Items from a dataset:

━━━━━━━━━━━━━━━━━━━━━━━━━━━━━━

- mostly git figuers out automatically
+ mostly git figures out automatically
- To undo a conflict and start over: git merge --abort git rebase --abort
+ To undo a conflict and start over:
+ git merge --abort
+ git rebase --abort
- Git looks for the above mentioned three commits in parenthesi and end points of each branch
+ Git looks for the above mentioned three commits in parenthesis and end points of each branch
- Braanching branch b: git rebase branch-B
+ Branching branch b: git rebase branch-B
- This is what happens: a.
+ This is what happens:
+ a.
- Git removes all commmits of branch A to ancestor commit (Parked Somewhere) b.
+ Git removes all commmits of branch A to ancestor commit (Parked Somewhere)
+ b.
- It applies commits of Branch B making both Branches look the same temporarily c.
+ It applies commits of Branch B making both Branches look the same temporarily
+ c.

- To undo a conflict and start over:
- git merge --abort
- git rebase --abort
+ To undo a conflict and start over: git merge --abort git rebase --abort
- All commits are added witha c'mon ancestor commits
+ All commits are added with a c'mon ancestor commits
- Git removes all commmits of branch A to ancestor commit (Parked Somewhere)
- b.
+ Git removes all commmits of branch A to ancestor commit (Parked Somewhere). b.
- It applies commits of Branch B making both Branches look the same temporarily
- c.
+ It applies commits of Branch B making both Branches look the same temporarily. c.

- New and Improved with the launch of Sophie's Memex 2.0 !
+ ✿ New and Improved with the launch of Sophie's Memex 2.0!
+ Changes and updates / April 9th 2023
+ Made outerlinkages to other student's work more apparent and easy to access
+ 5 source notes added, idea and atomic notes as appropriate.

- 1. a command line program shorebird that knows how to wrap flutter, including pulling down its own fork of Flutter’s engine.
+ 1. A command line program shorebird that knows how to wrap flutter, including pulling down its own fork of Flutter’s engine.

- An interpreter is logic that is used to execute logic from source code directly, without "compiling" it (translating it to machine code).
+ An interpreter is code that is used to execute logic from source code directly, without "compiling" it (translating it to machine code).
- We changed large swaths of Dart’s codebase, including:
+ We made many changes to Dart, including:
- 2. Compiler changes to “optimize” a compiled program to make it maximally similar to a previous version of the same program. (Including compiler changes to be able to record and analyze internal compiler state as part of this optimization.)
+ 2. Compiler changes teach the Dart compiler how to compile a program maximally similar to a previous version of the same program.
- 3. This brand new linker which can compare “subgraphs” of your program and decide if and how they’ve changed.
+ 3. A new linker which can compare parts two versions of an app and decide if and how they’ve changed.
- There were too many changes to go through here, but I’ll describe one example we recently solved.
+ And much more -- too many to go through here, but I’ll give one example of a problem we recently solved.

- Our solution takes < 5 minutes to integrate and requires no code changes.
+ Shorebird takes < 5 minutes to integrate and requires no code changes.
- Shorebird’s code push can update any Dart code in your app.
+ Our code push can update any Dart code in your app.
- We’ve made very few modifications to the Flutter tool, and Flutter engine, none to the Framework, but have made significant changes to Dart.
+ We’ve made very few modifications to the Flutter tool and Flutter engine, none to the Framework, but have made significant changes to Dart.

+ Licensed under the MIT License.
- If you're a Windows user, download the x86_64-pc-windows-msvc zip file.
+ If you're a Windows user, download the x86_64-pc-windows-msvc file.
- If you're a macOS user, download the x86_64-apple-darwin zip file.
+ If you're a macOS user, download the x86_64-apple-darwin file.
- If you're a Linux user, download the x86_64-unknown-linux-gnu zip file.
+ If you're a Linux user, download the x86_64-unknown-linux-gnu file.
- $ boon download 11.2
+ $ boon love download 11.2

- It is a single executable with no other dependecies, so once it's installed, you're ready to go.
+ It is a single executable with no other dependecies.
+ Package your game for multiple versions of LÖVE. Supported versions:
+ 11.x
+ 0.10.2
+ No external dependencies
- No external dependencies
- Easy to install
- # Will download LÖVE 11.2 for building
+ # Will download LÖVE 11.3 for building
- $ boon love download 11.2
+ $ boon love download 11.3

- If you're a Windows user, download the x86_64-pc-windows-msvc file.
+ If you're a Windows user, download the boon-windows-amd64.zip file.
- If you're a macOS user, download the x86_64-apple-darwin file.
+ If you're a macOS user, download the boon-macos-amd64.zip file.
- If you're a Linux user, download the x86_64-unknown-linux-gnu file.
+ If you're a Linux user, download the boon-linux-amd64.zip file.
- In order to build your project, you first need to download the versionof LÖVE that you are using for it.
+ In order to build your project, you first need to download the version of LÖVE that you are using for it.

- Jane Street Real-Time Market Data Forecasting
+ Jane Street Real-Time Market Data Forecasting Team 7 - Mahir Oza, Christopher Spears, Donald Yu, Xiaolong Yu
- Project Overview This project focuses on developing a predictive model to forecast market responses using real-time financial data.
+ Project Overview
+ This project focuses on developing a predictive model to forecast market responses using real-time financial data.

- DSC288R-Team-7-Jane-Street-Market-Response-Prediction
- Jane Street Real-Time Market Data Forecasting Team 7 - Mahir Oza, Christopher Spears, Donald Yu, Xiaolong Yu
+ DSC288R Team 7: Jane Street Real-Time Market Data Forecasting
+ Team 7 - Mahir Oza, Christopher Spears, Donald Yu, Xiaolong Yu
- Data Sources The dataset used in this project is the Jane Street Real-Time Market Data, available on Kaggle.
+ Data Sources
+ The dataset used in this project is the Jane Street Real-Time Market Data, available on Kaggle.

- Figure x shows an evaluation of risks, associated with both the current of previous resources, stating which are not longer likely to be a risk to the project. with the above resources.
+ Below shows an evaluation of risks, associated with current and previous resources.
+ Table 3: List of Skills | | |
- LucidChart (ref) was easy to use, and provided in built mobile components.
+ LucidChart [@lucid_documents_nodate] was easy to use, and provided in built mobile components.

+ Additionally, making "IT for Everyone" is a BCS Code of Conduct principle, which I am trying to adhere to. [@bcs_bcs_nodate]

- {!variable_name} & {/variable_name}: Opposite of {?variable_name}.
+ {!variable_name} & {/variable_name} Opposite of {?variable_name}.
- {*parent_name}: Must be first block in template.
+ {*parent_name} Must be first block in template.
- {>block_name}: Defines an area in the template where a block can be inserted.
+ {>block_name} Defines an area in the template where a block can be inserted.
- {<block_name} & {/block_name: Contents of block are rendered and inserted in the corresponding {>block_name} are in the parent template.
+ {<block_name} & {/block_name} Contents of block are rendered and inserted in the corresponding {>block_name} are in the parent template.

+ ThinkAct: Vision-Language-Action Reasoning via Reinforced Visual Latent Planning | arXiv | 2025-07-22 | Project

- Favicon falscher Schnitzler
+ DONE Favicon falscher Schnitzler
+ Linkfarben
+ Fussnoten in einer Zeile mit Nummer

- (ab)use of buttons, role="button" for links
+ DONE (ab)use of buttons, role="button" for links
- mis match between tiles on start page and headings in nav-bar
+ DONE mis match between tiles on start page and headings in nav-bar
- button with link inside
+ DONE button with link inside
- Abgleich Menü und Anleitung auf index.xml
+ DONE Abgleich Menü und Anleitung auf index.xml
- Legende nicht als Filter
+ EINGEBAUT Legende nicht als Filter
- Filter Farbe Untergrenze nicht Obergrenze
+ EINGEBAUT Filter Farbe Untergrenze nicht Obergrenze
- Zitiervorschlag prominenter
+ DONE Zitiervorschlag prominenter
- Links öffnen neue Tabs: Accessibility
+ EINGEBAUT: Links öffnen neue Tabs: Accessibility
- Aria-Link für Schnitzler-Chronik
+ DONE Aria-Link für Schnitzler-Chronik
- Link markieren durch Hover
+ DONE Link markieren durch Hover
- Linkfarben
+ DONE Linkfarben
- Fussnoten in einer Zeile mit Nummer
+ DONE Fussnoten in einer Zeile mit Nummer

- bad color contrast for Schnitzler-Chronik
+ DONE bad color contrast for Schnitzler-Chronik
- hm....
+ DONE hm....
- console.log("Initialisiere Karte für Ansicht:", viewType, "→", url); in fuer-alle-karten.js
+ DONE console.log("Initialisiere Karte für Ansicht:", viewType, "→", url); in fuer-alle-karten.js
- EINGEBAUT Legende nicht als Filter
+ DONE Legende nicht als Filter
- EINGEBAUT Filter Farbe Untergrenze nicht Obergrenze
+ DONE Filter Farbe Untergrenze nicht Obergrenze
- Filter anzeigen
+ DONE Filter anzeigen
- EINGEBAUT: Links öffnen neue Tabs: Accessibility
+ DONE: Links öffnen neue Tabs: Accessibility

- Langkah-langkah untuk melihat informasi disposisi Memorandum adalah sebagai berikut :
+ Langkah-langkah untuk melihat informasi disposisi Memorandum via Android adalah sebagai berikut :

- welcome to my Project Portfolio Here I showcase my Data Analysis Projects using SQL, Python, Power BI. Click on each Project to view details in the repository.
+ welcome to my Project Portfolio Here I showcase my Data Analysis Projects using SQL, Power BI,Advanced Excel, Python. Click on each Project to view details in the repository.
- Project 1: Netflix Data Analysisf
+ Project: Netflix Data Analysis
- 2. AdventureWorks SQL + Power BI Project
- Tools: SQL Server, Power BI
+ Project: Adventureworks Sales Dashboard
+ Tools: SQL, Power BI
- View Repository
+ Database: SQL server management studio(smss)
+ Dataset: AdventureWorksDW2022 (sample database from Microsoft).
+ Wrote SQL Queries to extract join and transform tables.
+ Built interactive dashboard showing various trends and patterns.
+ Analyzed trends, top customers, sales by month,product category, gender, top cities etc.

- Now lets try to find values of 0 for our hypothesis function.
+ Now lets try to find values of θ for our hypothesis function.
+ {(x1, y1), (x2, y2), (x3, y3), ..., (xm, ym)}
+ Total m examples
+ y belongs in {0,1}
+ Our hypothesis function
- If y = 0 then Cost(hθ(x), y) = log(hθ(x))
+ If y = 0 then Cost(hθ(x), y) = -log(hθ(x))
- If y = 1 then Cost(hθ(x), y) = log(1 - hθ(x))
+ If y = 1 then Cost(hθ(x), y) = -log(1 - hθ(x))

━━━━━━━━━━━━━━━━━━━━━━━━━━━━━━

For each line in the entries that holds "machine", return that line.

- An interpreter is logic that is used to execute logic from source code directly, without "compiling" it (translating it to machine code).
+ An interpreter is code that is used to execute logic from source code directly, without "compiling" it (translating it to machine code).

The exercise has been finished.